▸ YOUR ASSIGNMENT:
Would you repeat, exactly as given, the line with "delivery note number: 808335177 -> 808335997" and every line after it to the end of the entries?
####################
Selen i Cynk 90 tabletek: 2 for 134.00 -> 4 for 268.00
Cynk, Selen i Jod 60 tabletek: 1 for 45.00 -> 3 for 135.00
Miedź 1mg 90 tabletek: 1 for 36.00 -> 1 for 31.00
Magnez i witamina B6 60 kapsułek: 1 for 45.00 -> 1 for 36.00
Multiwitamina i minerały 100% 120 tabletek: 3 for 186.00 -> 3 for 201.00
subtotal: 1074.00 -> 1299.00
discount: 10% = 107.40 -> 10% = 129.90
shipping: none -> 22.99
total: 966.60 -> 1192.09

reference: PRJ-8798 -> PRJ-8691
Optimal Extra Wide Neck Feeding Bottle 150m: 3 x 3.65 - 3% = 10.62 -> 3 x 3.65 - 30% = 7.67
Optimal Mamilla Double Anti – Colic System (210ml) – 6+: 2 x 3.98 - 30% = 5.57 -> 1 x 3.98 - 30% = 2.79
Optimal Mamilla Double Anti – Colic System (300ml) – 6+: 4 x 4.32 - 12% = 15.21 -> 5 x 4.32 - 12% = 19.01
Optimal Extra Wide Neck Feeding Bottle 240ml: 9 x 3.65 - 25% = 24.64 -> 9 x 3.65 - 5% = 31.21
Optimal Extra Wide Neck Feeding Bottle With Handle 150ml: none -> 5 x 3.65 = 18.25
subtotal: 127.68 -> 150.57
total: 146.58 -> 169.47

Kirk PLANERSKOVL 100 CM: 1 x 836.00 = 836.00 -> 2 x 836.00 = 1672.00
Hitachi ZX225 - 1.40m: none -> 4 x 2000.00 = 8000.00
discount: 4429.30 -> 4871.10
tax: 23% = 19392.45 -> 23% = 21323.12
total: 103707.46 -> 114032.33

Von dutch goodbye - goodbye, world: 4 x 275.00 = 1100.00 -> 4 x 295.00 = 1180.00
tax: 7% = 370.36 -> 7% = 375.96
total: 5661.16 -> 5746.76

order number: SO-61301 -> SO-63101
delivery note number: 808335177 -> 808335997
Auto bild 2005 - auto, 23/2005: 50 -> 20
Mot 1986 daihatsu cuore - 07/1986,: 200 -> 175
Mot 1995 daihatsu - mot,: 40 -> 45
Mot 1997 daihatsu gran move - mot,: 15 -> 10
####################
▸ RESULT:
delivery note number: 808335177 -> 808335997
Auto bild 2005 - auto, 23/2005: 50 -> 20
Mot 1986 daihatsu cuore - 07/1986,: 200 -> 175
Mot 1995 daihatsu - mot,: 40 -> 45
Mot 1997 daihatsu gran move - mot,: 15 -> 10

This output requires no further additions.